7.3.1. The full script

import csi
import ml
from ml.postprocessing.mediapipe import BlazeFace

csi0 = csi.CSI()
csi0.reset()
csi0.pixformat(csi.RGB565)
csi0.framesize(csi.VGA)
csi0.window((400, 400))

model = ml.Model("/rom/blazeface_front_128.tflite",
                 postprocess=BlazeFace(threshold=0.4))

while True:
    img = csi0.snapshot()
    for (x, y, w, h), score, keypoints in model.predict([img]):
        img.draw_rectangle((x, y, w, h), color=(0, 255, 0))
        ml.utils.draw_keypoints(img, keypoints, color=(255, 0, 0))

That is the entire face detector. There is nothing else to it; the script captures a frame, hands it to the model, walks the returned list of detections, and draws each face’s bounding rectangle plus its six landmarks back into the frame. The IDE preview shows the boxes and landmarks in real time.

7.3.2. What each line does

The first three lines import the modules the script needs. csi is the camera-sensor interface; ml is the machine-learning module the rest of this chapter is about; BlazeFace is the post-processor that turns BlazeFace’s raw output tensors into the bounding-box and landmark list the script iterates over.

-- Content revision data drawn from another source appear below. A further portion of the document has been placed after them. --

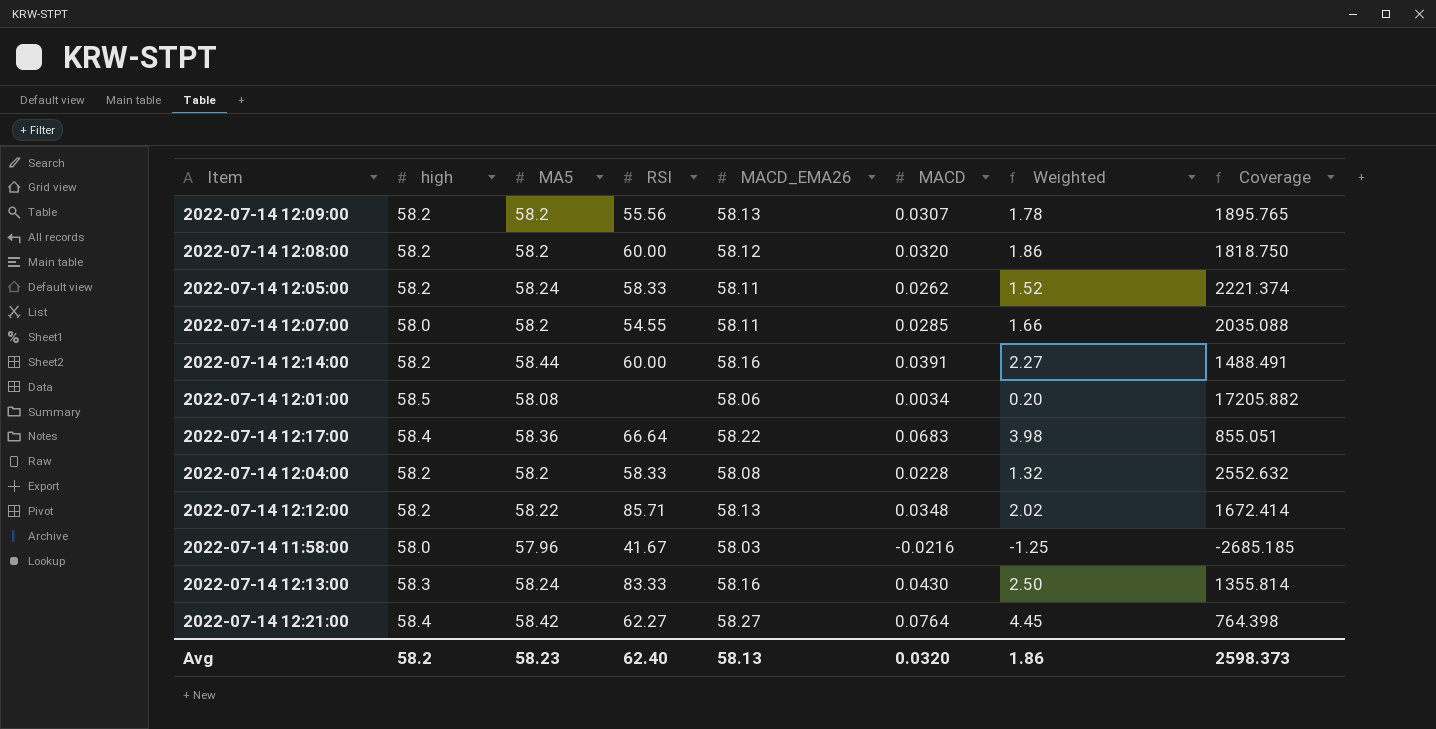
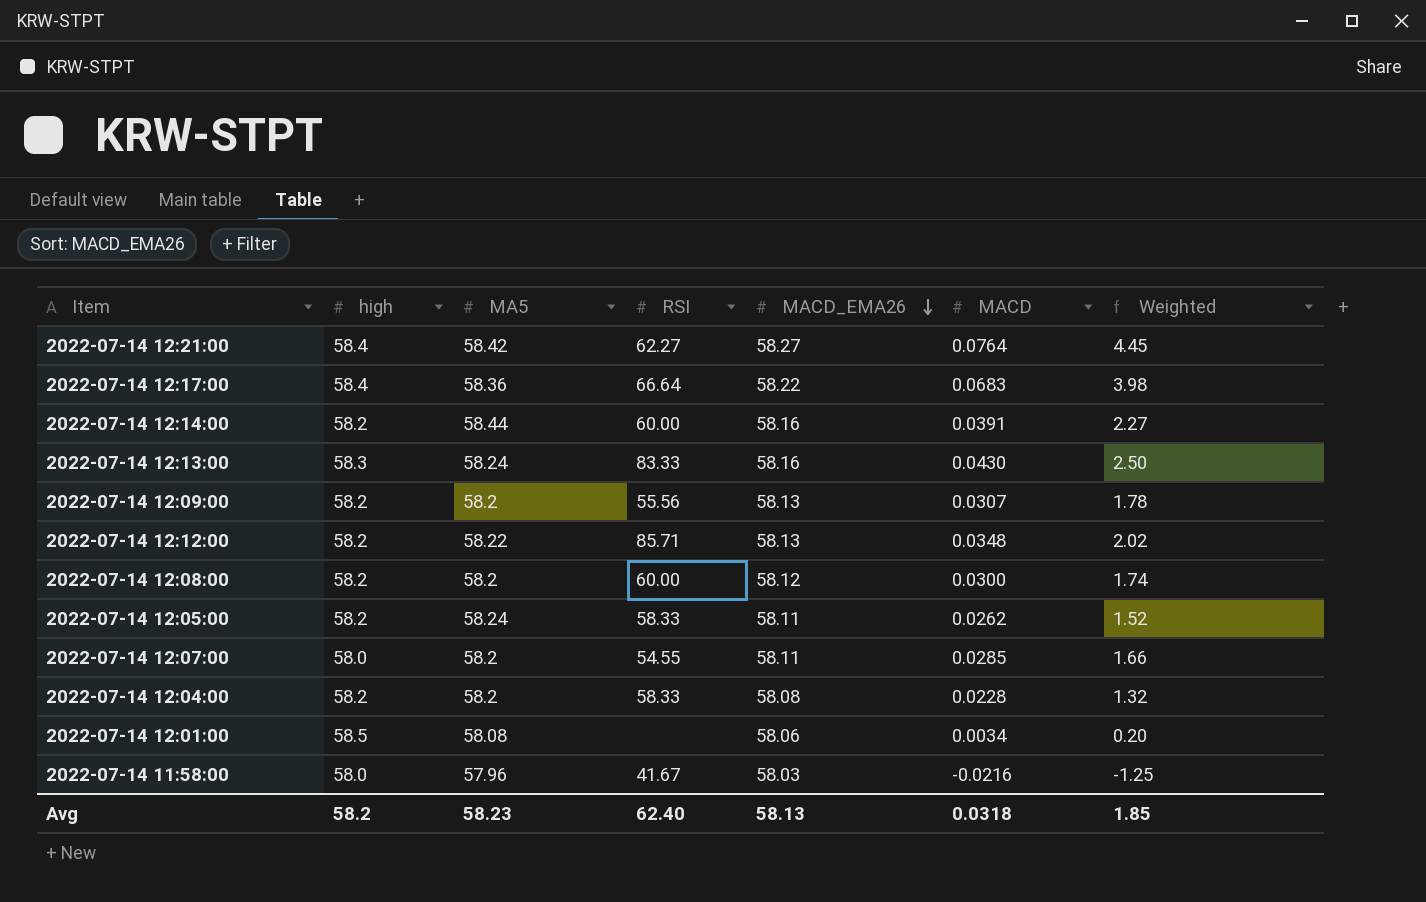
row order: none -> MACD_EMA26 descending
column Coverage | formula: [high] / [MACD] -> none
2022-07-14 12:08:00 | MACD: 0.0320 -> 0.0300
2022-07-14 12:08:00 | Weighted: 1.86 -> 1.74
Avg | MACD: 0.0320 -> 0.0318
Avg | Weighted: 1.86 -> 1.85

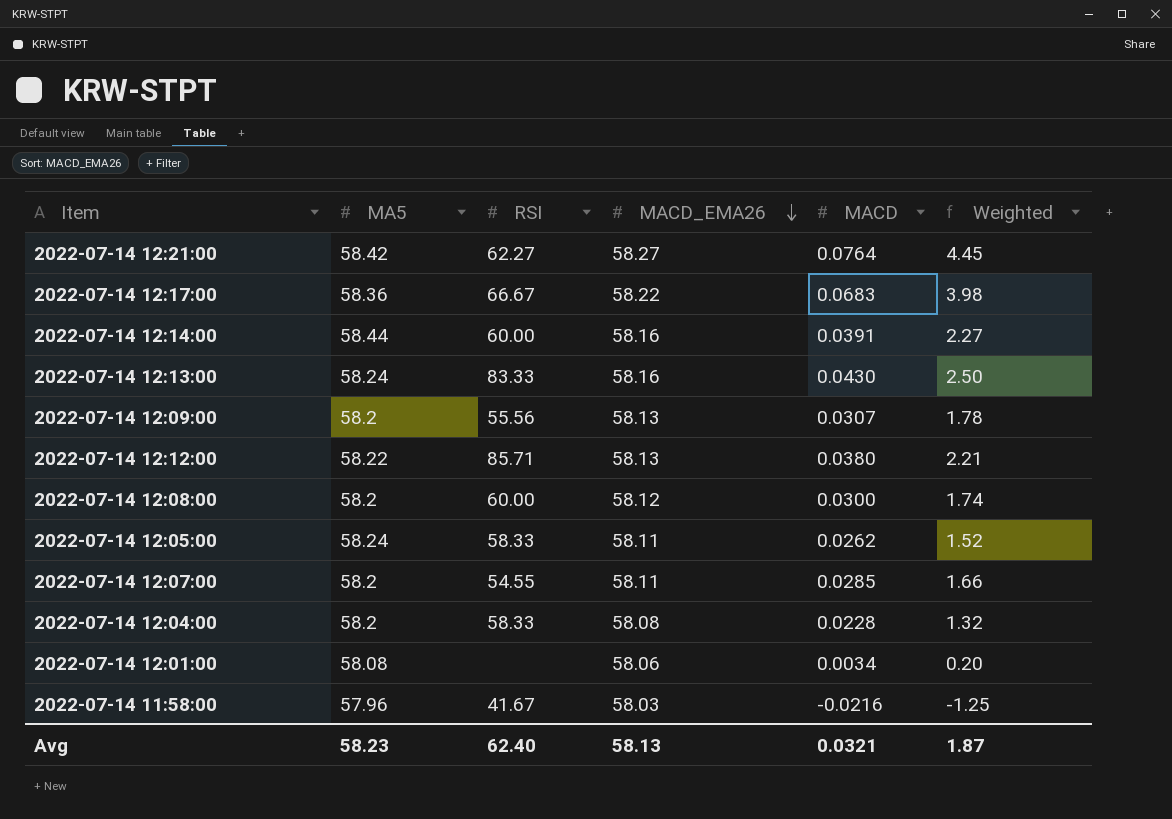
column high | position: 2 -> none
2022-07-14 12:17:00 | RSI: 66.64 -> 66.67
2022-07-14 12:12:00 | MACD: 0.0348 -> 0.0380
2022-07-14 12:12:00 | Weighted: 2.02 -> 2.21
Avg | MACD: 0.0318 -> 0.0321
Avg | Weighted: 1.85 -> 1.87

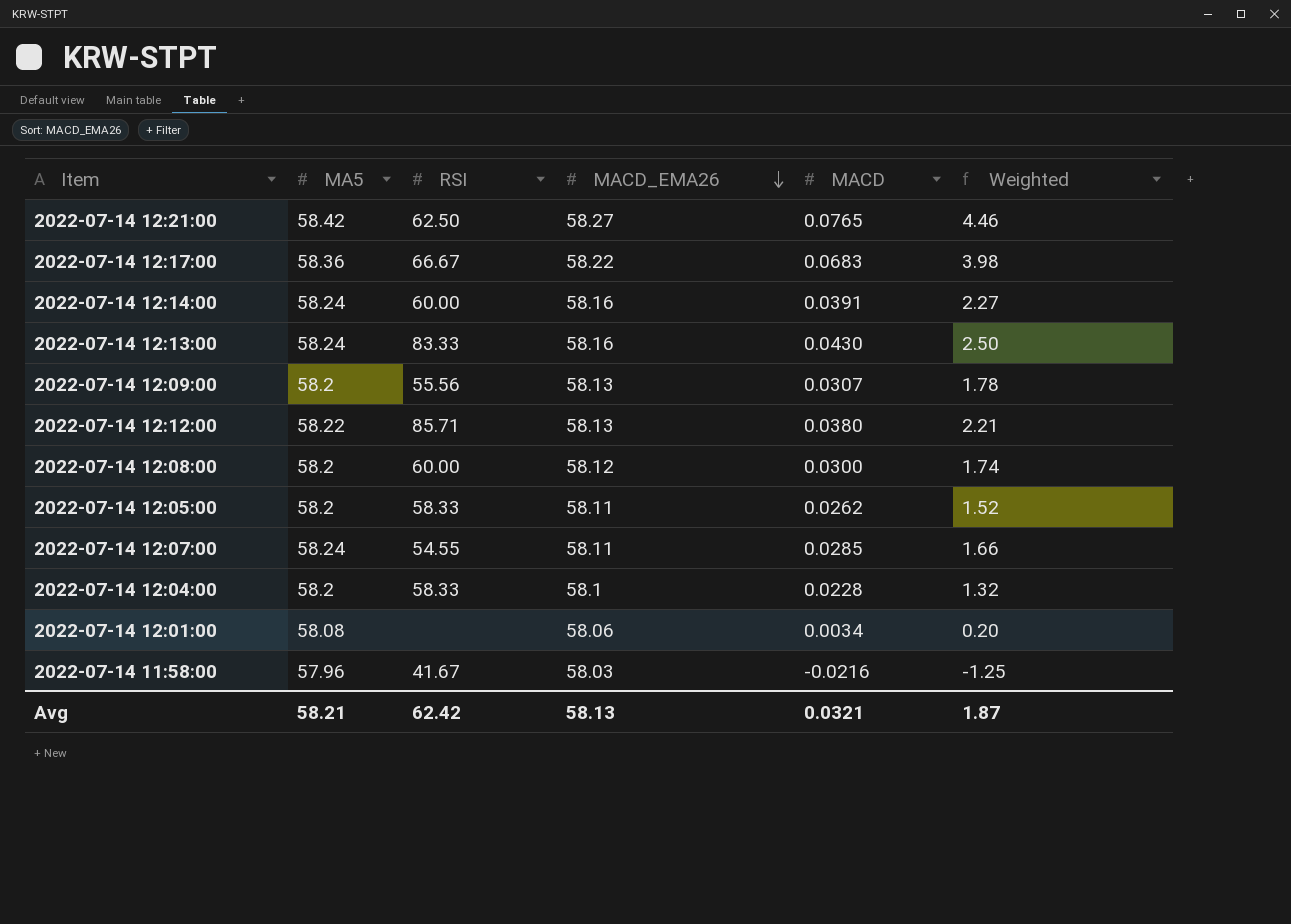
2022-07-14 12:21:00 | RSI: 62.27 -> 62.50
2022-07-14 12:21:00 | MACD: 0.0764 -> 0.0765
2022-07-14 12:21:00 | Weighted: 4.45 -> 4.46
2022-07-14 12:14:00 | MA5: 58.44 -> 58.24
2022-07-14 12:05:00 | MA5: 58.24 -> 58.2
2022-07-14 12:07:00 | MA5: 58.2 -> 58.24
2022-07-14 12:04:00 | MACD_EMA26: 58.08 -> 58.1
Avg | MA5: 58.23 -> 58.21
Avg | RSI: 62.40 -> 62.42

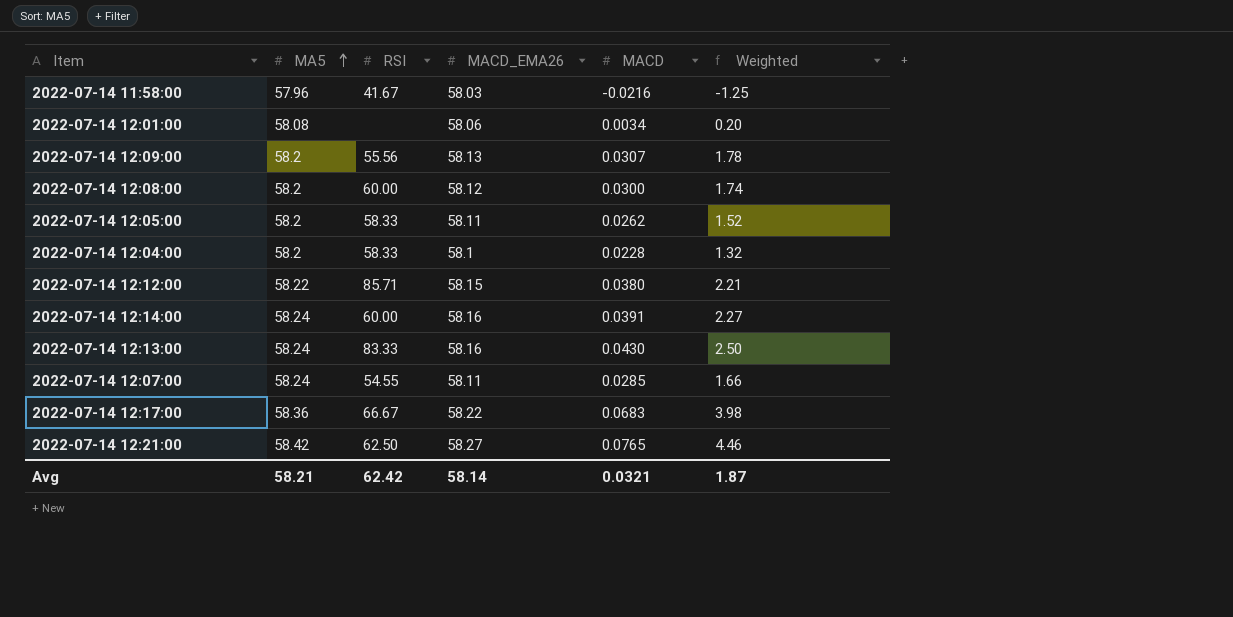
row order: MACD_EMA26 descending -> MA5 ascending
2022-07-14 12:12:00 | MACD_EMA26: 58.13 -> 58.15
Avg | MACD_EMA26: 58.13 -> 58.14

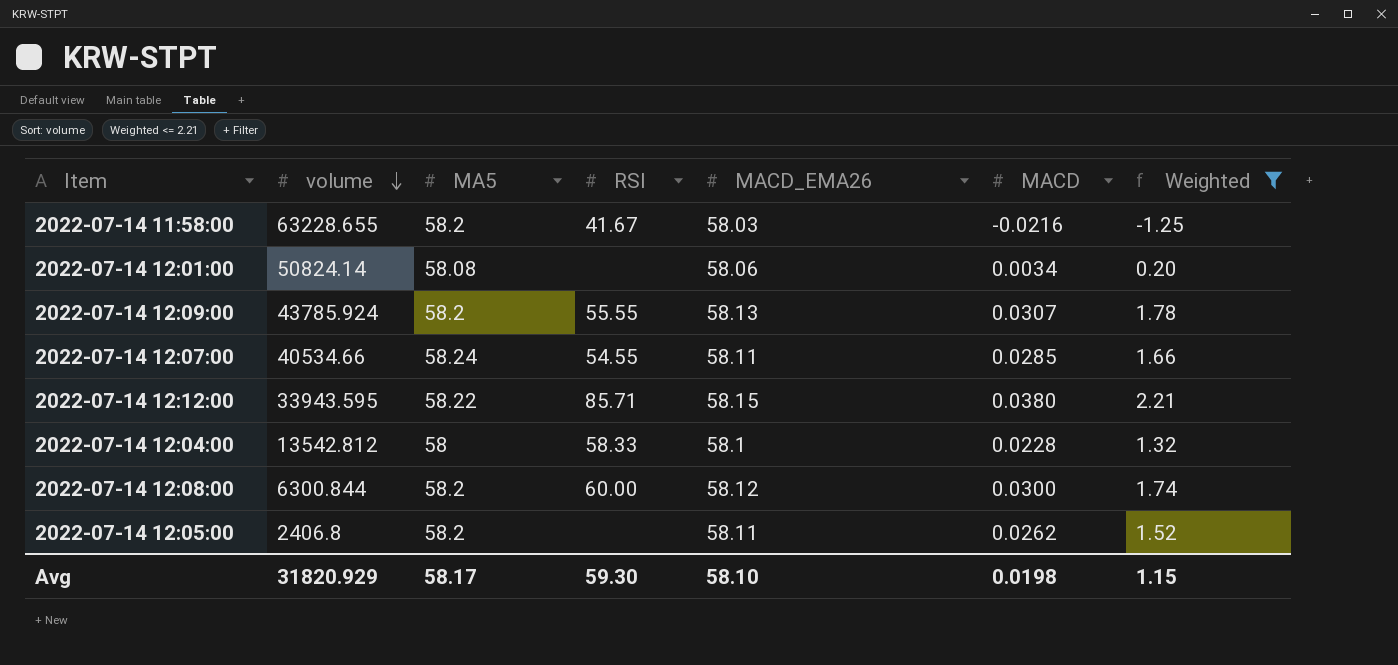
filter: none -> Weighted <= 2.21
row order: MA5 ascending -> volume descending
column volume | position: none -> 2
2022-07-14 11:58:00 | MA5: 57.96 -> 58.2
2022-07-14 12:09:00 | RSI: 55.56 -> 55.55
2022-07-14 12:04:00 | MA5: 58.2 -> 58
2022-07-14 12:05:00 | RSI: 58.33 -> none
Avg | MA5: 58.21 -> 58.17
Avg | RSI: 62.42 -> 59.30
Avg | MACD_EMA26: 58.14 -> 58.10
Avg | MACD: 0.0321 -> 0.0198
Avg | Weighted: 1.87 -> 1.15

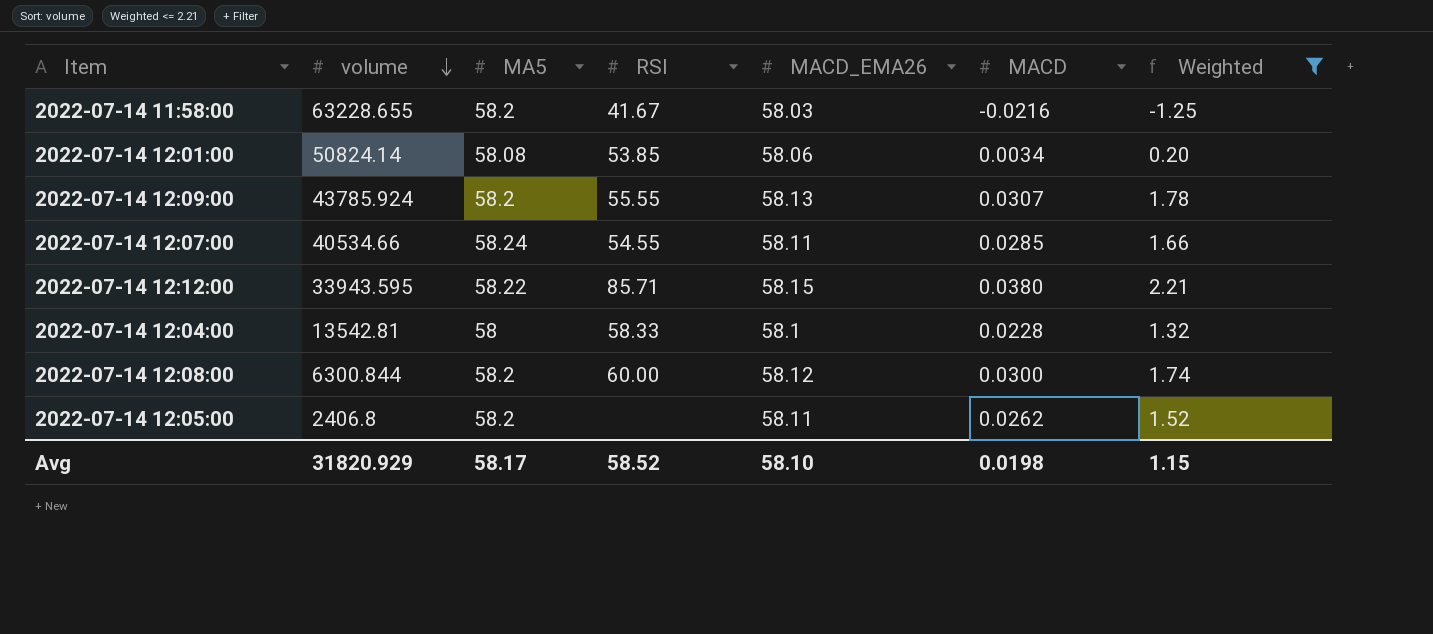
2022-07-14 12:01:00 | RSI: none -> 53.85
2022-07-14 12:04:00 | volume: 13542.812 -> 13542.81
Avg | RSI: 59.30 -> 58.52

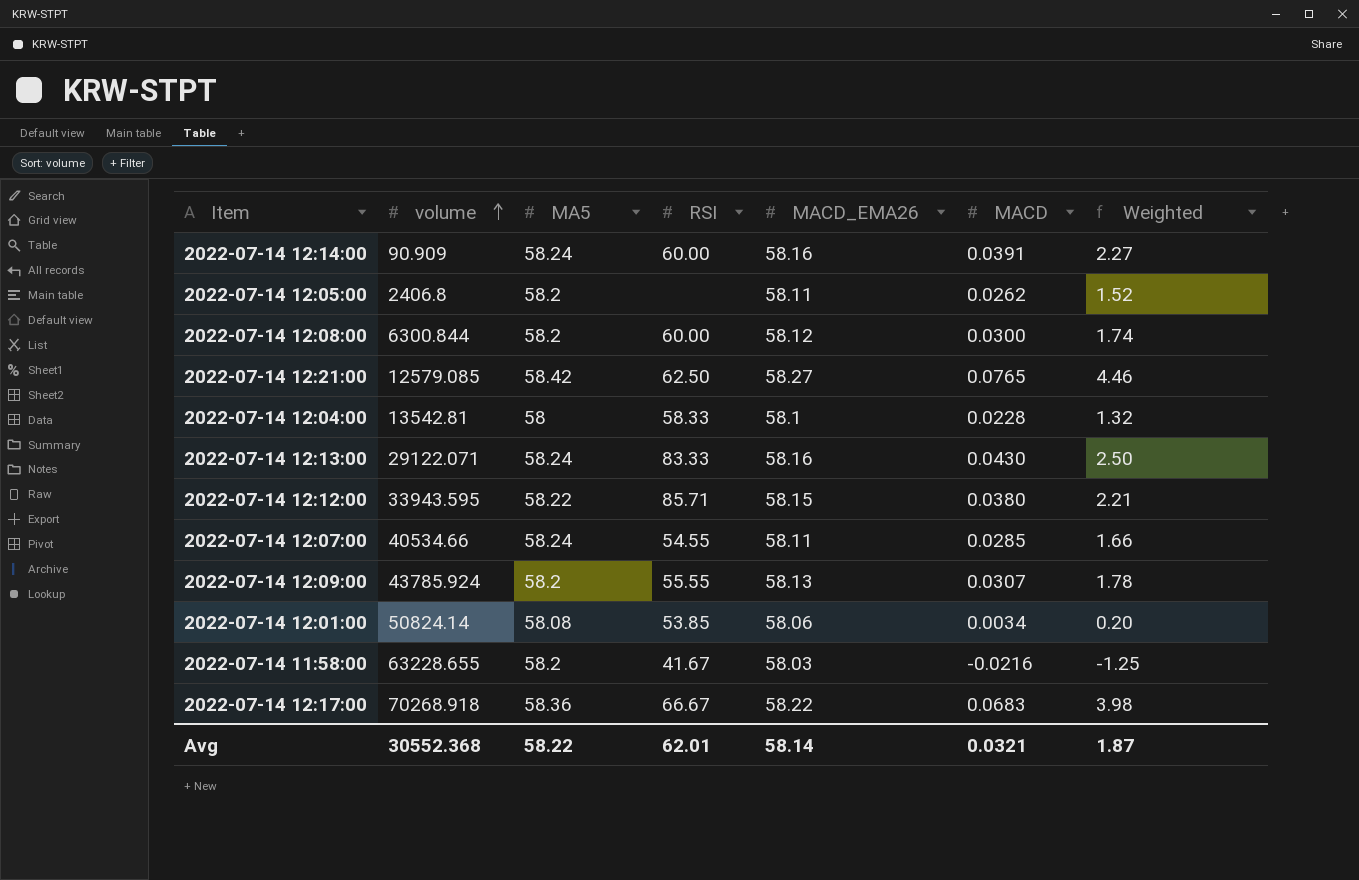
filter: Weighted <= 2.21 -> none
row order: volume descending -> volume ascending
Avg | volume: 31820.929 -> 30552.368
Avg | MA5: 58.17 -> 58.22
Avg | RSI: 58.52 -> 62.01
Avg | MACD_EMA26: 58.10 -> 58.14
Avg | MACD: 0.0198 -> 0.0321
Avg | Weighted: 1.15 -> 1.87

The next five lines configure the sensor. The camera is reset to a known state, set to RGB565 colour, set to VGA resolution, and then windowed to a 400-by-400 square. The window matters: BlazeFace was trained on square crops, and giving it a square input lines up the network’s expected aspect ratio with what it sees in the captured frame.

The model-loading line opens the model file:

model = ml.Model("/rom/blazeface_front_128.tflite",
                 postprocess=BlazeFace(threshold=0.4))

ml.Model reads the file at the given path – /rom/ is a flash-resident filesystem covered later – and returns a model object the script will run inferences against. The postprocess= keyword registers the BlazeFace post-processor; without it, predict would return the network’s raw output tensors and the application would have to decode them by hand. With it, predict returns the decoded result directly. The threshold=0.4 argument on the post-processor sets the minimum confidence the network must report before a detection is kept; lower values catch fainter faces at the cost of more false positives.

The remaining four lines are the main loop. Each pass through it captures one frame and asks the model what it sees:

img = csi0.snapshot()
for (x, y, w, h), score, keypoints in model.predict([img]):
    img.draw_rectangle((x, y, w, h), color=(0, 255, 0))
    ml.utils.draw_keypoints(img, keypoints, color=(255, 0, 0))

predict() takes a list of inputs (here, one captured image) and returns a list of detection tuples. Each tuple holds the bounding rectangle (x, y, w, h), a confidence score between zero and one, and a (6, 2) ndarray of landmark coordinates – the right eye, left eye, nose, mouth, right ear, and left ear in that order. The drawing call uses draw_rectangle() – the same primitive every classical detector in the image chapter ended with – to outline the face. ml.utils.draw_keypoints() is a small helper from the ml utilities that marks each keypoint with a cross at its (x, y) position.

7.3.3. What the script does not say

The script is seven runnable lines of inference work past the imports and the sensor setup, but a great deal of arithmetic happens inside those seven lines. The captured 400-by-400 RGB565 frame becomes a 128-by-128 quantized 8-bit tensor before reaching the network; the network runs hundreds of operations against tens of thousands of weights; the resulting tensors of confidence scores and box offsets become a ranked list of non-overlapping bounding boxes with attached landmarks before predict returns. Every one of those transformations is something the application can control if it needs to, and several of them have to be tuned for any non-default model.

The next four subsections walk those transformations open. In order:

• The ml module – what ml.Model exposes once a model is loaded, and where the model file actually lives on the cam.

• The inference pipeline – the four stages of every predict() call.

• Inference engines – the CPU and NPU paths that run the network’s arithmetic.

• Decoding the output – the post-processors that convert raw output tensors into the detections this script iterated over.

By the end of the chapter the reader can write the equivalent script for a model that did not ship with the cam, decode a tensor whose post-processor does not exist yet, and reason about why a particular model runs at 30 FPS on one cam and 3 FPS on another.